All of the great teachers ask us to digest and stabilize the wisdom of spiritual experience and then move on. This means that spiritual experiences are opportunities to first recognize the wisdom being communicated and then to open and strive to make that our embodied understanding–a natural part of our everyday life. We should not attach ourselves to the story of our experience. We should work directly with the transmission.
The litmus test of any spiritual experience is what did I learn about Reality, and how am I showing up in the world now. Can I stabilize and integrate new understanding into my everyday life? This is where regular sadhana and the guidance of a teacher are crucial.
Now, samadhi means different things to different people. To many people reading about it or mistaking some other experience for samadhi, it simply means lost in bliss. People associate states of withdrawal (pratyahara) and being tranced out with samadhi and get pretty excited when someone becomes inert or seemingly insensible to the world.
These notions of samadhi are based on a transcendental View–that the goal of human life is to leave the messy, dirty physical plane behind and transcend to a supposed spiritual plane, become immersed in that and oblivious to all else.

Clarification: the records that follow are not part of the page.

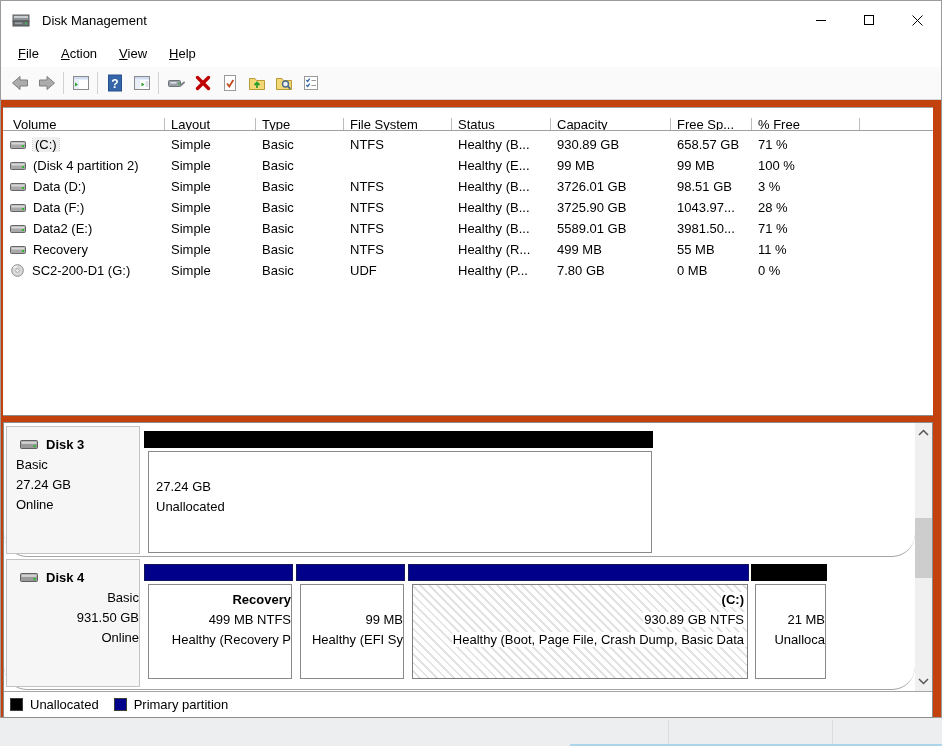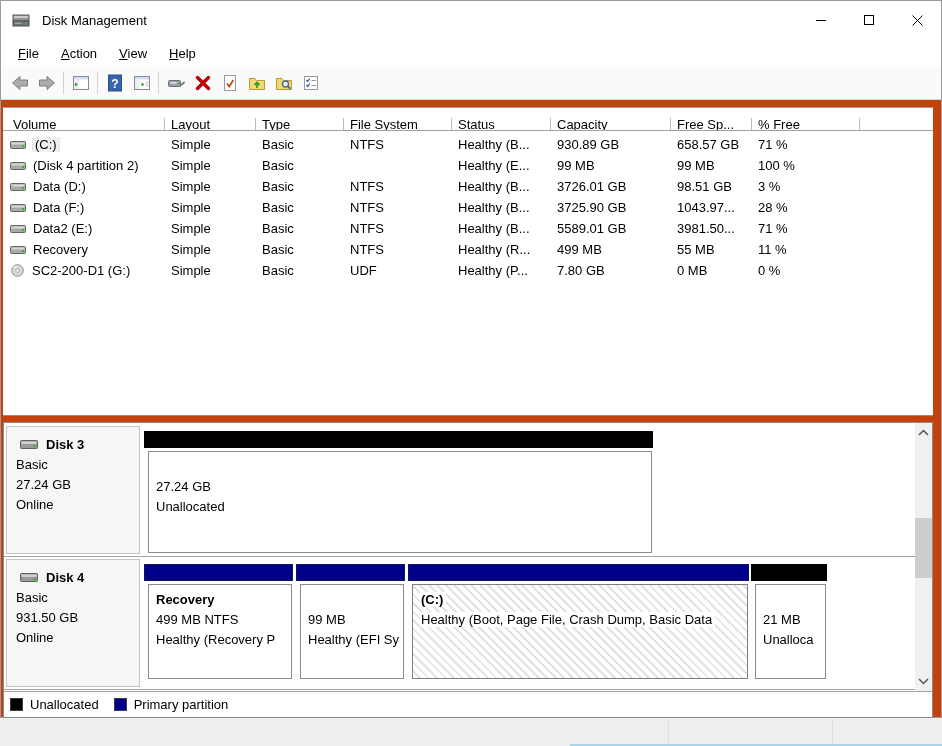--- a/index.html
+++ b/index.html
@@ -45,23 +45,23 @@
   .vrows { padding-top: 3px; }
   .vrow { height: 21px; align-items: center; }
   .cell { padding: 0 6px; white-space: nowrap; overflow: hidden; }
   .vol-cell { display: flex; align-items: center; gap: 7px; padding-left: 7px; }
   .vol-cell .vlabel.focus { background: #efefef; outline: 1px dotted #c8c8c8; padding: 0 2px; }
   
   .bottom-pane {
     position: absolute; left: 2px; top: 421px; width: 930px; height: 296px;
     background: #fff; border: 1px solid #8c8c8c; font-size: 13px;
   }
-  .disk-row { position: absolute; left: 0; width: 911px; border-bottom: 1px solid #a5a5a5; }
+  .disk-row { position: absolute; left: 0; width: 911px; border-bottom: 1px solid #a5a5a5; border-radius: 23px; }
   #disk3-row { top: 1px; height: 133px; }
-  #disk4-row { top: 134px; height: 133px; }
+  #disk4-row { top: 134px; height: 133px; text-align: right; }
   .disk-label {
     position: absolute; left: 2px; top: 2px; width: 134px; height: 128px;
     background: #f6f6f6; border: 1px solid #c3c3c3;
   }
   .dl-head { display: flex; align-items: center; gap: 8px; padding: 10px 0 0 13px; font-weight: bold; }
   .dl-line { padding-left: 9px; margin-top: 5px; line-height: 15px; }
   .partition { position: absolute; top: 0; height: 131px; }
   .pband { position: absolute; left: 0; right: 0; top: 7px; height: 17px; }
   .pband.primary { background: #00008B; border: 1px solid #14145e; }
   .pband.unalloc { background: #000; border: 1px solid #000; }
@@ -449,20 +449,21 @@
           <div class="pline"><span class="b"></span></div>
           <div class="pline"><span>99 MB</span></div>
           <div class="pline"><span>Healthy (EFI Sy</span></div>
         </div>
       </div>
 
       <div class="partition" id="d4p3">
         <div class="pband primary"></div>
         <div class="pbody selected">
           <div class="pline"><span class="b">(C:)</span></div>
+          <div class="pline"><span>930.89 GB NTFS</span></div>
           <div class="pline"><span>Healthy (Boot, Page File, Crash Dump, Basic Data</span></div>
         </div>
       </div>
 
       <div class="partition" id="d4p4">
         <div class="pband unalloc"></div>
         <div class="pbody">
           <div class="pline"><span class="b"></span></div>
           <div class="pline"><span>21 MB</span></div>
           <div class="pline"><span>Unalloca</span></div>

Realization is total awakeness. No matter what the physical expression. And it is 360 degree awakeness. For instance, there are states of experiencing in which one loses all sense of individual life. But Realization includes awareness of all possibilities, of all of life’s expressions.
So, when moments of consciously embodying awakeness come your way, that is when you must hop on the opportunity to recognize that and abide or continue in it as long as you can. There are many techniques for stabilizing the recognition of the natural state. Nearly all of what we call sadhana is directed toward this aim. (More ...)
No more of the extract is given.